The report also urges the government to give better financial support to parents who are out of work or in low-paid jobs, to help make work pay during the recovery.
End Child Poverty is calling for people to contact their local MP, the Chancellor and their local newspaper to press the government to invest in financial support for families in the Pre-Budget Report and action the Recession Recovery Package. Find out more at www.endchildpoverty.org.uk.
Notes to Editors:
For more information, a copy of the report and interviews, please contact:
Melanie Dias or Liz Thorne Tel: 020 7278 3404 Email: Media@ecpc.org.uk
1. More information can be found at www.endchildpoverty.org.uk. A full report can be supplied on request, using the contact details above.
2. The Campaign to End Child Poverty is a coalition of more than 150 organisations, including Barnardo’s, UNICEF, Save the Children, National Union of Teachers, TUC, NSPCC, Shelter, National Children’s Bureau, Action for Children, Child Poverty Action Group, The Children’s Society and the Family Fund.
3. Poverty is defined as living below 60 per cent of median income. Children growing up in poverty are more likely to fail at school, be unemployed as adults and get in trouble with the law, costing the UK economy £25 billion a year.

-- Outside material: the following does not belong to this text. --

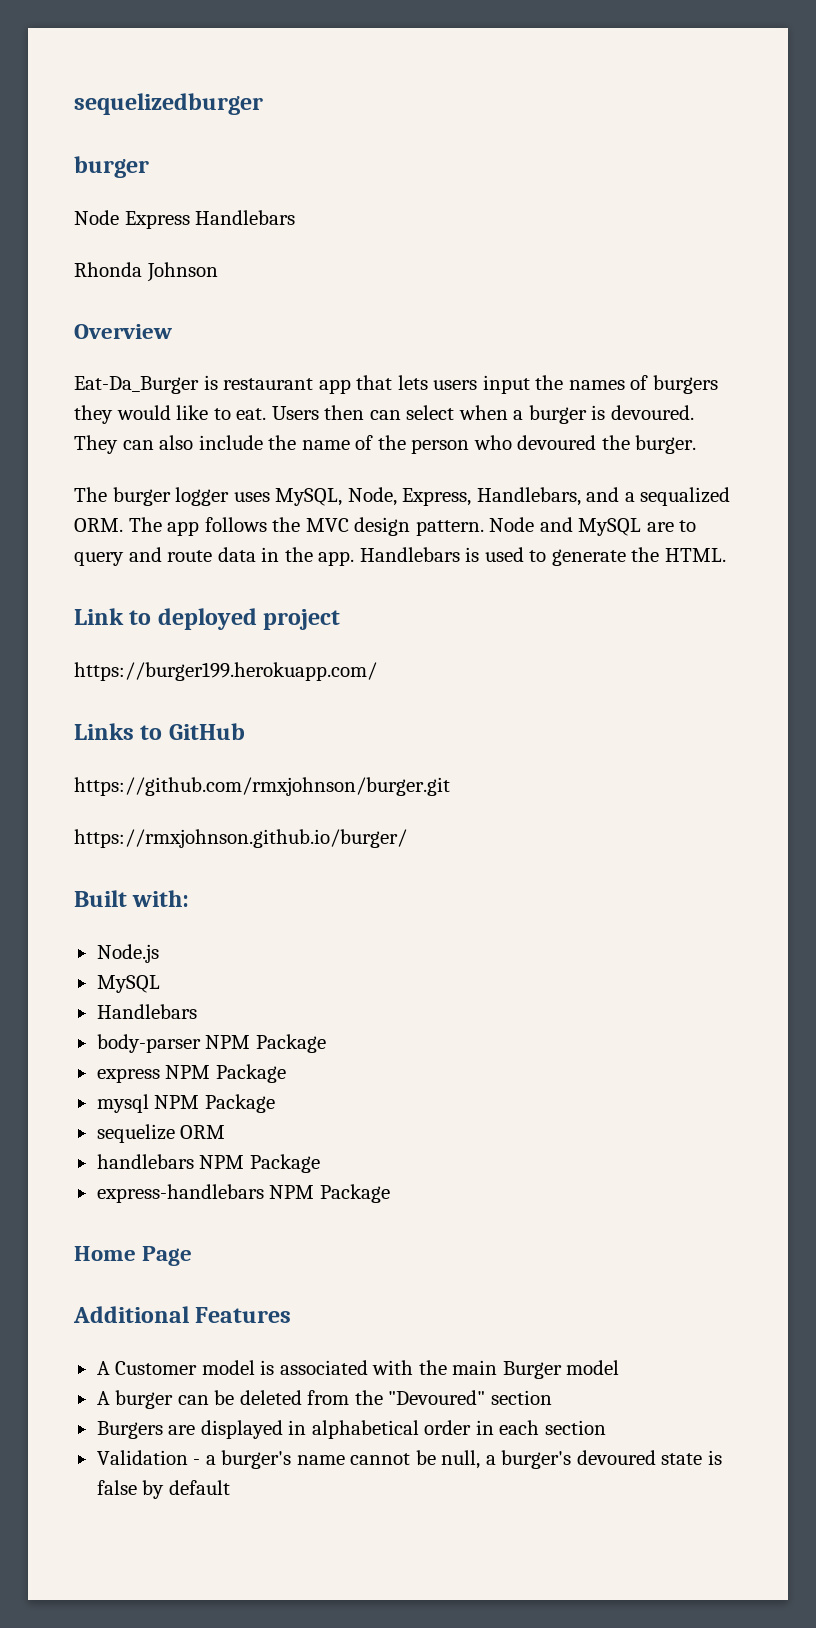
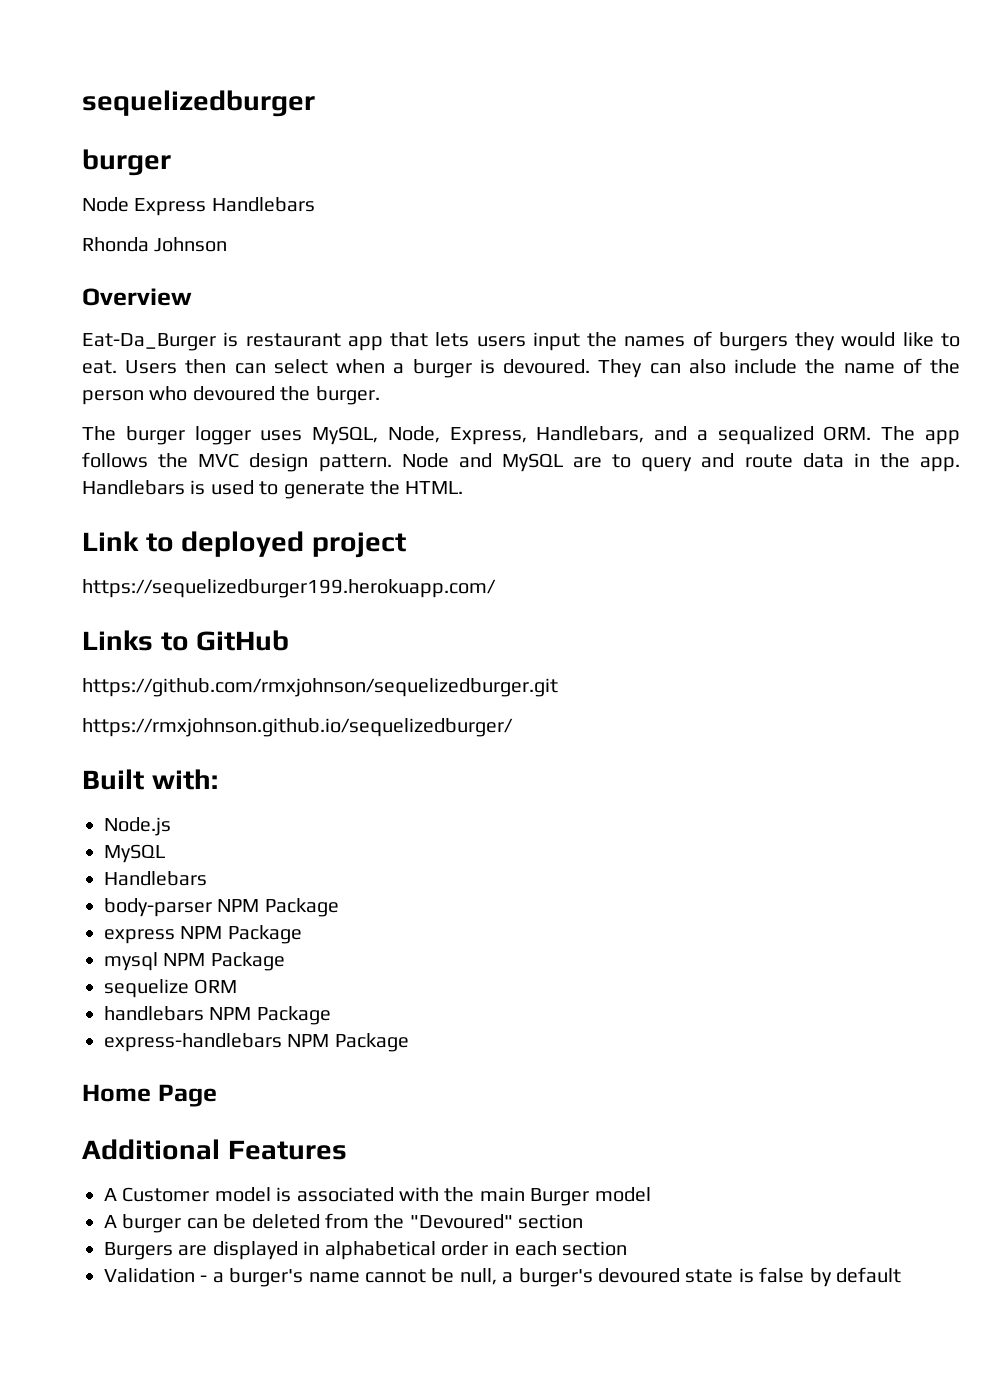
[74,662,377,681] https://burger199.herokuapp.com/ -> [82,579,496,598] https://sequelizedburger199.herokuapp.com/
[74,777,450,796] [74,829,407,848] https://github.com/rmxjohnson/burger.git // https://rmxjohnson.github.io/burger/ -> [82,678,558,697] [82,718,513,737] https://github.com/rmxjohnson/sequelizedburger.git // https://rmxjohnson.github.io/sequelizedburger/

4. Taking into account announced policy changes, the number of children living in poverty in 2010 is estimated to be 2.3 million, half a million more than the Government’s target to halve child poverty by 2010. These figures are calculated on a before housing costs basis, which is the Government’s preferred measure. Child poverty is significantly higher once housing costs are taken into account. The latest official figures, from 2007/08, show that there are 2.9 million children living in poverty before housing costs are taken into account and 4 million children after housing costs. The after housing costs measure gives a more accurate picture of a family’s disposable income, especially as there are wide geographical variations in housing costs.
5. Other report findings:
* Affluent areas are not exempt from the economic crisis. Seven of the ten constituencies with the highest proportionate rises in unemployment – which affects the number of children facing poverty – are in Berkshire and Surrey, and include Mole Valley (162% rise in Jobseekers’ Allowance claims), Windsor (158% rise), and Runnymede & Weybridge (157% rise).
* Despite new welfare to work measures, there has been no progress in three years towards meeting the target of 70% of single parents working by 2010. A typical unemployed lone parent with two children lives on £67 below the poverty line.

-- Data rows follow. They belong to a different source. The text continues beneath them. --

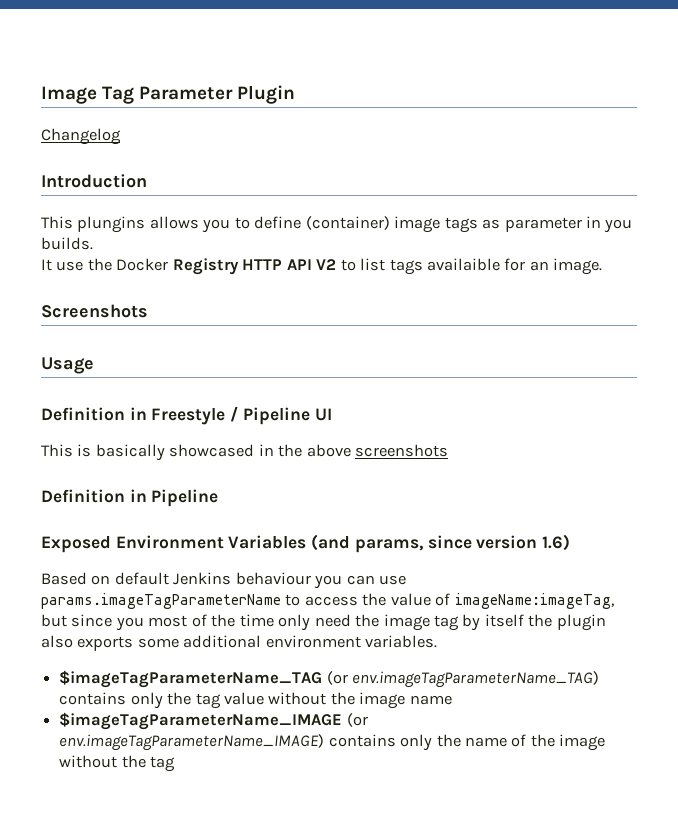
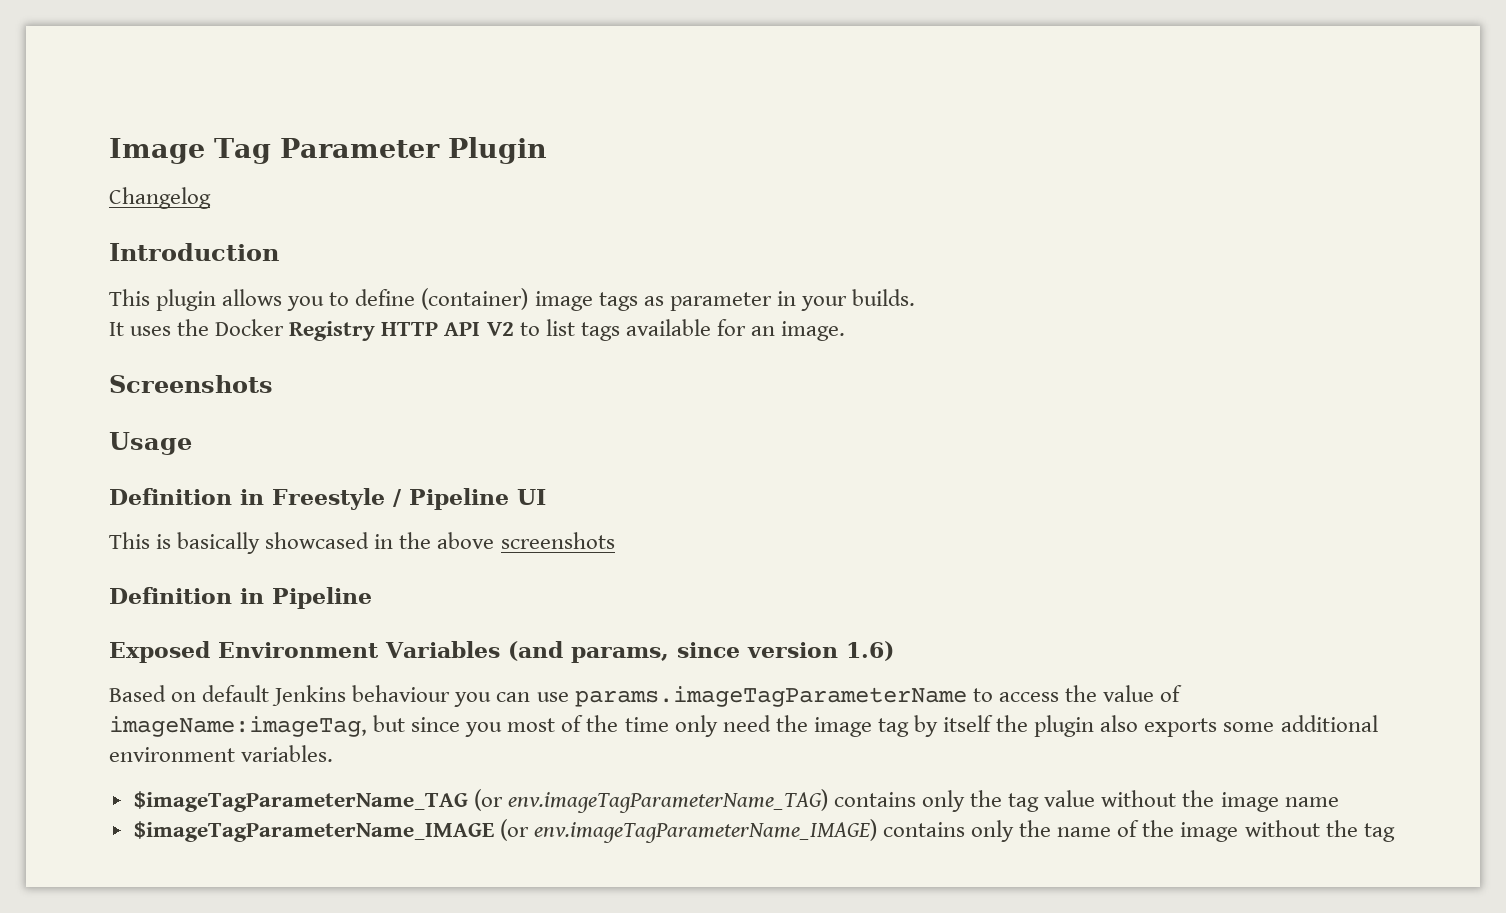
[77,216,146,233] plungins -> [156,289,217,311] plugin
[604,219,633,233] you -> [800,296,847,311] your
[56,261,84,271] use -> [130,326,172,336] uses
[427,258,501,271] availaible -> [625,319,711,336] available

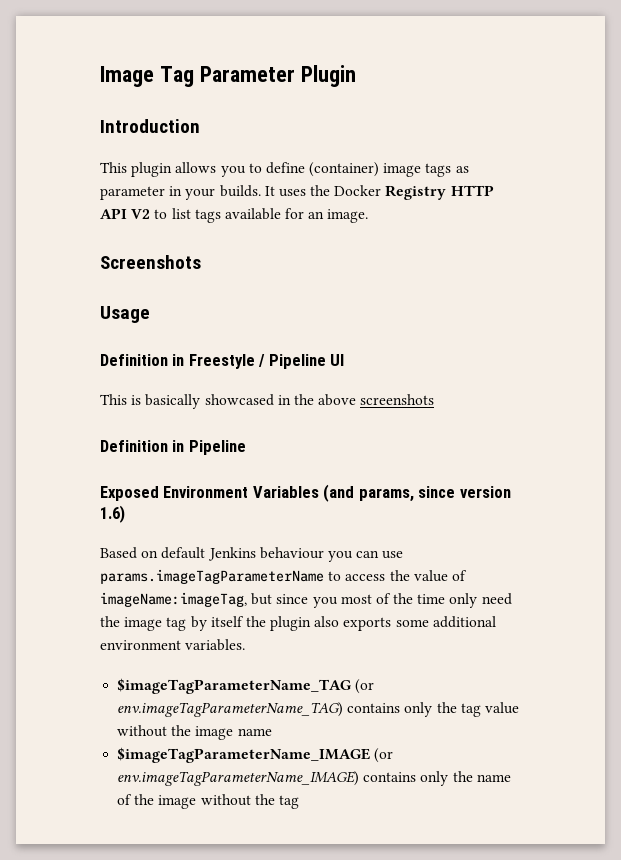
[109,187,211,209] // Changelog -> (356, 76) none
(915, 297) // -> (261, 191) none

6. The report confirms the positive impact that government investment has on reducing child poverty. For example, between 1998 and 2004 when the government implemented the New Deals and increased greatly the amount of money given to low income families, through its tax credit regime, child poverty fell by 700,000.
7. The Campaign to End Child Poverty has launched a “Recession Recovery Package” to support Britain’s struggling families. This is a targeted and costed plan to help keep families afloat and out of debt, support Britain’s economic recovery and lift hundreds of thousands more children out of poverty. It urges the government to take five key actions: invest in benefits and tax credits; increase funding and access to the social fund and extend eligibility to those families on working tax credit; increase support for childcare costs; enable parents to work in ‘mini’ jobs; and help parents to meet the costs of school. See below for details.

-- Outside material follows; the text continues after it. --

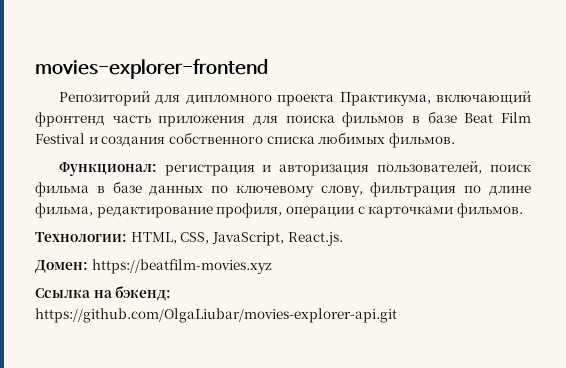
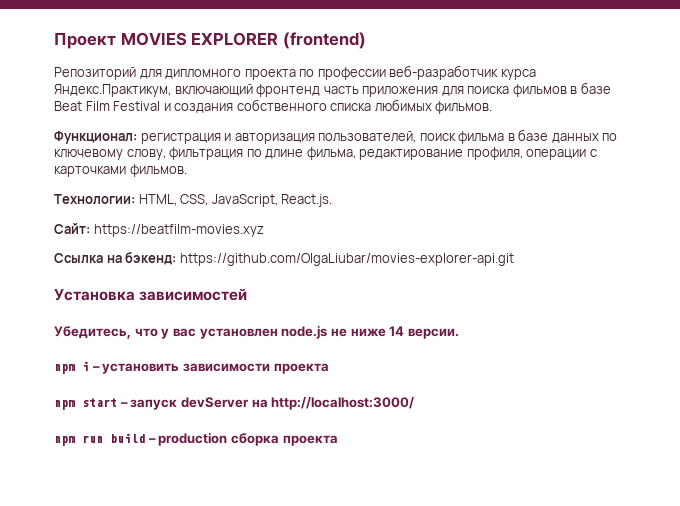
[35,59,268,79] movies-explorer-frontend -> [54,32,366,49] Проект MOVIES EXPLORER (frontend)
[339,92,431,106] Практикума, -> [299,65,536,80] [54,84,171,97] по профессии веб-разработчик курса Яндекс.Практикум,
[35,260,88,273] Домен: -> [54,223,90,234] Сайт:
(397, 315) none -> [54,288,248,301] [54,325,459,339] [54,361,329,374] [54,397,415,410] [54,432,338,446] // Установка зависимостей // Убедитесь, что у вас установлен node.js не ниже 14 версии. // npm i – установить зависимости проекта // npm start – запуск devServer на http://localhost:3000/ // npm run build – production сборка проекта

* Invest in benefits and tax credits: It’s the quickest, most cost effective way to support families and children and help them avoid debt. The more invested, the more children are lifted out of poverty and the more is spent in local businesses.
* Cost: Any increase will make an important difference to families. Around £4bn would ensure the 2010 target to halve child poverty is met.
* Increase funding and access to the Social Fund and extend eligibility to those families on Working Tax Credit: This essential source of grants and free credit for low income families helps meet urgent costs like a broken oven or funeral. It must be better resourced and reach more families struggling in the recession before the loan sharks get to them.
* Cost: £350 million
* Increase support for childcare costs: Working Tax Credit only covers 80% of the costs of childcare. Meeting the other 20% will help ensure parents are better off in work. With many families forced to cut working hours, this could be the difference that keeps them in employment.
* Cost: £420 million gross, but with a net economic and fiscal benefit from keeping more parents in work.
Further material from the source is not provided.